Desempenho chave
Especificações técnicas
Motor
- Cilindrada
- 1721 cc
- Potência
- 71.0 ch @ 4500 tr/min (52.2 kW)
- Torque
- 135.3 Nm @ 2400 tr/min
- Tipo de motor
- Bicylindre en V à 45°, 4 temps
- Arrefecimento
- par air
- Taxa de compressão
- 9 : 1
- Diâmetro × curso
- 100,73 x 107.95 mm
- Válvulas/cilindro
- 2
- Sistema de combustível
- Injection
Chassi
- Chassi
- simple berceau tubulaire en acier
- Câmbio
- boîte à 6 rapports
- Transmissão final
- Courroie
- Suspensão dianteira
- Fourche téléhydraulique Ø 41 mm, déb : 108 mm
- Suspensão traseira
- Mono-amortisseur, déb : 73 mm
Freios
- Freio dianteiro
- Freinage 2 disques Ø 292 mm, étrier 4 pistons
- Freio traseiro
- Freinage 1 disque Ø 292 mm, étrier 2 pistons
- Pneu dianteiro
- 130/90-16
- Pneu traseiro
- 150/80-16
Dimensões
- Altura do assento
- 708.00 mm
- Tanque
- 21.00 L
- Peso a seco
- 330.20 kg
- Preço novo
- 30 000 €
Apresentação
Ressuscitar uma marca é uma coisa. Devolver-lhe uma alma é outra. A Indian conseguiu as duas quando relançou sua linha Chief em 2012, após décadas de ausência que haviam deixado a Harley-Davidson reinar sem concorrência no custom americano.
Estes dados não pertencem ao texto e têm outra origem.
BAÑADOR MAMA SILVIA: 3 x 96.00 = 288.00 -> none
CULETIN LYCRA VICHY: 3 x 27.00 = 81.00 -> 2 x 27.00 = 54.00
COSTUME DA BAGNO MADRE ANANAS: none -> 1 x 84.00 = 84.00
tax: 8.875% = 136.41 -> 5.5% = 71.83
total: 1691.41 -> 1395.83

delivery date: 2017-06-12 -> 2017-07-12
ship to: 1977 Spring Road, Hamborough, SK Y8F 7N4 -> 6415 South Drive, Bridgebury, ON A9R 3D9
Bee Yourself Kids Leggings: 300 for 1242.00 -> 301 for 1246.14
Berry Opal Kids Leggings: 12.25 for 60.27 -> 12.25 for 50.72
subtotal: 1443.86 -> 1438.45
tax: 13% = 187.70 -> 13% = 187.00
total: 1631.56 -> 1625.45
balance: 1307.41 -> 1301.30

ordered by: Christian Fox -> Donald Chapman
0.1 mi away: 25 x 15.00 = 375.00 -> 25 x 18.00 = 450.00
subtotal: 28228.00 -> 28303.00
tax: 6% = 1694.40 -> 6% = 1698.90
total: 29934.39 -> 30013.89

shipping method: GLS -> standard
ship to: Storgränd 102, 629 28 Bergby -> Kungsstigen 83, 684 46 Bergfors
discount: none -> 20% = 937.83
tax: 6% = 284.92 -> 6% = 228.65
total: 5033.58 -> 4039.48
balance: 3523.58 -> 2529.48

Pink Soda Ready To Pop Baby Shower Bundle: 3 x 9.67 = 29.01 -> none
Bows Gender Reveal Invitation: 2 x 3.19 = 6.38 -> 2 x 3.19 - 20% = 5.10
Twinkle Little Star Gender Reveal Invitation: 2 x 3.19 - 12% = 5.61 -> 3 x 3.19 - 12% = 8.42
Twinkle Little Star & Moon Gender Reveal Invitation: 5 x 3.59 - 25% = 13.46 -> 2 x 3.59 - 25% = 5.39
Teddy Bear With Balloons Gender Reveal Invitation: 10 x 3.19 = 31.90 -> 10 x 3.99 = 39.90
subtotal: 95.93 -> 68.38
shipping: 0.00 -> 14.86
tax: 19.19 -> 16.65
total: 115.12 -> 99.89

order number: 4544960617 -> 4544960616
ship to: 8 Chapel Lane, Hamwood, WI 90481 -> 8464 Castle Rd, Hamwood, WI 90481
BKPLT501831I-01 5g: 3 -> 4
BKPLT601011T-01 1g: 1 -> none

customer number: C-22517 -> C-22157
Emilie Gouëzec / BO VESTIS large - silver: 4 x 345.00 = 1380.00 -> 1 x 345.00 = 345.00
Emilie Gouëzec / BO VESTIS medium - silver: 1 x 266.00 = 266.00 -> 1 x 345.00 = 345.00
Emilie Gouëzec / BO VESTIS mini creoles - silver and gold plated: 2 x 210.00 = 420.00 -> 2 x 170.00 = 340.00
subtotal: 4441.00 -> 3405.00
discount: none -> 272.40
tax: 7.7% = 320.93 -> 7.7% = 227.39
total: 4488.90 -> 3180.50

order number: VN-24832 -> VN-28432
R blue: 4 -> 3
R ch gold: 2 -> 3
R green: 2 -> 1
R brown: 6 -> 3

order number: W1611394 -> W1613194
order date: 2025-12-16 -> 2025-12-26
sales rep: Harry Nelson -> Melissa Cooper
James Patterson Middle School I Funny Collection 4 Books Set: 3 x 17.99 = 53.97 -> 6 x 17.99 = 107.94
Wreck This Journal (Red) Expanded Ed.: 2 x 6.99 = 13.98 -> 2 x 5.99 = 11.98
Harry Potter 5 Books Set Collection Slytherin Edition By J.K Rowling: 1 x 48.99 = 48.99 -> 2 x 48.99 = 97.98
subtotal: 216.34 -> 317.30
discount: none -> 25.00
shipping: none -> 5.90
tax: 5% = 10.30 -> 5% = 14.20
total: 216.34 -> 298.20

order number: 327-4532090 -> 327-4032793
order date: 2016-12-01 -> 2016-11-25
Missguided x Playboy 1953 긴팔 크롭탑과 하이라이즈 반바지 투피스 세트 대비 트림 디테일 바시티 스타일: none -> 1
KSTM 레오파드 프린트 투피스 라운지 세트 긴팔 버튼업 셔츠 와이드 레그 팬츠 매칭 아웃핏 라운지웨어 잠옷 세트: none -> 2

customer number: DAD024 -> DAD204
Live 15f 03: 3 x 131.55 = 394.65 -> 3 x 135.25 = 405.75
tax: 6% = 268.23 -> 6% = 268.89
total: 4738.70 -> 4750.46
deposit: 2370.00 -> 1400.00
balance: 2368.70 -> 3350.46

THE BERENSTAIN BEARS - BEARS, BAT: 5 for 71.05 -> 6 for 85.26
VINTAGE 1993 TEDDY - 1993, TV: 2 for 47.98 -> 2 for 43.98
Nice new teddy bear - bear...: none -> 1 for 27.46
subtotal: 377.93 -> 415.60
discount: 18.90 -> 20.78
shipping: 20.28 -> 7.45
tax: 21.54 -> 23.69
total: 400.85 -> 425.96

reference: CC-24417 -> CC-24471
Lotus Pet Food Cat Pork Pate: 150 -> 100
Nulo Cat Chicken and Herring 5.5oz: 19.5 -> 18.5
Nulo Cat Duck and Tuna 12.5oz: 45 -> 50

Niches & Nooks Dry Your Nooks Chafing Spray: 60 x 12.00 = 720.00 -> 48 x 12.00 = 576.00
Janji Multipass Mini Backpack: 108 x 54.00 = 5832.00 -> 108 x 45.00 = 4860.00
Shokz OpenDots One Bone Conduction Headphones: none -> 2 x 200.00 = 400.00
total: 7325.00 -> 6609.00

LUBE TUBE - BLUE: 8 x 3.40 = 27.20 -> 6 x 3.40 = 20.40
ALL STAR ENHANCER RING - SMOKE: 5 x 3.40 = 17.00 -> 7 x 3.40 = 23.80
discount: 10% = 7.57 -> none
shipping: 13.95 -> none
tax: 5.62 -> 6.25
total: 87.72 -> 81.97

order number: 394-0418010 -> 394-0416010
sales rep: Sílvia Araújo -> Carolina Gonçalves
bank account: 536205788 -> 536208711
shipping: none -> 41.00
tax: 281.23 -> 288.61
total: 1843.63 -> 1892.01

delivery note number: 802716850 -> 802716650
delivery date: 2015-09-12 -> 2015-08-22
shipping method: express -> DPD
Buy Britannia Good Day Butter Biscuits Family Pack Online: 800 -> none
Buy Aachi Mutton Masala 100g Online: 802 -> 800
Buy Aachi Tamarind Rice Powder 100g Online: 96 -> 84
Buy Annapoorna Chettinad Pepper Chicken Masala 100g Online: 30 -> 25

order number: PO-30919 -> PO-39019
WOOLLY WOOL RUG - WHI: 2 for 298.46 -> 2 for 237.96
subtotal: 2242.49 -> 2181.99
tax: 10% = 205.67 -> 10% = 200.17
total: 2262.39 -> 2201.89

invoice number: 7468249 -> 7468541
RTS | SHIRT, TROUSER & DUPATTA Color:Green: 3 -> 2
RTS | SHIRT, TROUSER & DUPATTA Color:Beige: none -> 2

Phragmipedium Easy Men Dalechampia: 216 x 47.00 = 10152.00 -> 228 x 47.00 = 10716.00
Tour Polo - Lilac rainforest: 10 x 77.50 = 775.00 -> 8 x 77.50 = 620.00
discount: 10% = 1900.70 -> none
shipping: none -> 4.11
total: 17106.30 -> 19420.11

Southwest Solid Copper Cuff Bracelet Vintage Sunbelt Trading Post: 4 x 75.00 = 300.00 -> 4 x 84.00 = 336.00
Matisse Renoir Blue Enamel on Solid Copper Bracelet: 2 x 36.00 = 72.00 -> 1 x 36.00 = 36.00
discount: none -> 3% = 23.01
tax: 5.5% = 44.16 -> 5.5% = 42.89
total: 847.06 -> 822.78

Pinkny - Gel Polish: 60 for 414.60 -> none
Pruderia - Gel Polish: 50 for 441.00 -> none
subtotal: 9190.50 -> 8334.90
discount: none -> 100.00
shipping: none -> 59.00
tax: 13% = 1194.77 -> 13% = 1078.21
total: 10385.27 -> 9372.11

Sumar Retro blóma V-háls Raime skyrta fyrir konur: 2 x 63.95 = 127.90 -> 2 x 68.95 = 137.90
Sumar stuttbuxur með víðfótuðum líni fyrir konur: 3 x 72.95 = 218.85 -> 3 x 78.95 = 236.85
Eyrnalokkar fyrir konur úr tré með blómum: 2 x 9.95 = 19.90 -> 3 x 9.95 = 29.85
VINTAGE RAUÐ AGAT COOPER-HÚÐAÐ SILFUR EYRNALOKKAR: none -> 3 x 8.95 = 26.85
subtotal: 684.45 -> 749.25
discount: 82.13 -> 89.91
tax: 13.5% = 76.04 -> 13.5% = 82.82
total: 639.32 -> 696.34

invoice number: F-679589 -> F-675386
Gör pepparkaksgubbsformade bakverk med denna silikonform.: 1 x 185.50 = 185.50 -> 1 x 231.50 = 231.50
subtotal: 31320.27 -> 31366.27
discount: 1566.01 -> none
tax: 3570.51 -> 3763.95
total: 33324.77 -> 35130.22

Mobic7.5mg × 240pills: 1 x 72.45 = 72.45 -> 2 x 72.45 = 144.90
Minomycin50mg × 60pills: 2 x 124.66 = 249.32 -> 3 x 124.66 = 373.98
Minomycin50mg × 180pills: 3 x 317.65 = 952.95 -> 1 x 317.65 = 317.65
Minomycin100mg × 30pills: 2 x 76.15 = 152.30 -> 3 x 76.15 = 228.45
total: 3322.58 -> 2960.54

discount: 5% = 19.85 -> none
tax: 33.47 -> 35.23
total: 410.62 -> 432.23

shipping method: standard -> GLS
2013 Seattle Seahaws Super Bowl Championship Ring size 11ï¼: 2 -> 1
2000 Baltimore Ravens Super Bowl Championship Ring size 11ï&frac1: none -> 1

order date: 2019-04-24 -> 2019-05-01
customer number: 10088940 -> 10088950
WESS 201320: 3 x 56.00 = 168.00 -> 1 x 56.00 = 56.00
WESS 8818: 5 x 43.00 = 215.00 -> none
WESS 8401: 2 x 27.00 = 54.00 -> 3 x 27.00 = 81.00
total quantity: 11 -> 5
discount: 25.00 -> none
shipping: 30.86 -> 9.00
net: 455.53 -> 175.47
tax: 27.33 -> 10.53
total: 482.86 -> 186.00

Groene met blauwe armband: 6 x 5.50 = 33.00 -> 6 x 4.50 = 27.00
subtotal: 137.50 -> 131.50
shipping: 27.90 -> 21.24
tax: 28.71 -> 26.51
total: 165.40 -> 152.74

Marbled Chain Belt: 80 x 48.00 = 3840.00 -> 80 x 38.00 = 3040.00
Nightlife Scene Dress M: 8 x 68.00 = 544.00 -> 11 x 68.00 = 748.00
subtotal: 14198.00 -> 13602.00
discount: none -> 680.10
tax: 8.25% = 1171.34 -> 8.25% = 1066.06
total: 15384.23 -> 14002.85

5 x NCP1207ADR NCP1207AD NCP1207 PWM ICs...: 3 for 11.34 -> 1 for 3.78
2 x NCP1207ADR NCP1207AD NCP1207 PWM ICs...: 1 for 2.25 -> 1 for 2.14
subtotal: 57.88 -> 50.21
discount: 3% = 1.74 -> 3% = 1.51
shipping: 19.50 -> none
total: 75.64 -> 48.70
A Classic, entrada de linha desse renascimento, chega com 1720 cc sob o tanque de 21 litros e uma ambição claramente declarada: lembrar ao mundo quem inventou a moto custom antes de todo mundo.

Ao primeiro olhar, a máquina impõe seu formato. 330 quilos a seco, uma linha baixa que cola no asfalto, uma sela a 708 mm que convida a se instalar no cenário em vez de atravessá-lo. Não é uma moto que se monta, é uma moto na qual se acomoda. O bicilíndrico em V a 45°, batizado de Thunderstroke em sua versão definitiva mas já igualmente impressionante aqui, capta imediatamente a atenção. As aletas de resfriamento, as hastes dos balancins à mostra, os cromados cuidadosamente distribuídos: tudo isso forma um bloco que dá a impressão de um motor de museu exposto a céu aberto, funcional. Comparado a qualquer twin com resfriamento líquido, este vence com folga no aspecto visual, mesmo que seus 71 cavalos a 4500 rotações confirmem que não estamos aqui para bater recordes.
O verdadeiro argumento desse motor é o seu torque. 135 Nm disponíveis já a 2400 rotações, isso se sente antes mesmo de olhar para o conta-giros. Engata-se a sexta bem cedo, rola-se no ralenti muscular, e a caixa de seis marchas combinada com a transmissão por correia garante uma progressão suave, sem solavancos. A velocidade máxima declarada de 150 km/h não representa muito nesse contexto. O piloto visado não tem intenção de ultrapassar na terceira faixa da rodovia; ele quer sentir o peso da máquina nas curvas, ouvir o motor roncar em baixa rotação, ocupar a pista.
Onde a Indian Chief Classic se torna mais difícil de defender é diante de seu preço. Trinta mil euros pelo que constitui a entrada de linha da marca relançada, sem equipamentos especiais, com um acabamento que ainda precisa evoluir, dá o que pensar. Uma Harley-Davidson Softail Heritage da mesma época, produzida em volume muito maior, apresenta uma qualidade de montagem comparável por um preço frequentemente inferior. O argumento "feito à mão" e "pequenas séries" tem seus limites quando se pede ao comprador que ultrapasse esse patamar sem contrapartida tangível adicional.

A Chief Classic se dirige a um perfil muito específico: o piloto que valoriza o símbolo tanto quanto a máquina, que quer carregar um nome carregado de história e não encontrar seu próprio modelo a cada semáforo. Para esse público, a moto cumpre seu contrato com uma personalidade visual marcante e uma experiência de pilotagem coerente com suas ambições de custom de estrada autêntico. Para os demais, a 30.000 euros, a relação entre o que se recebe e o que se paga deixa uma margem de decepção considerável.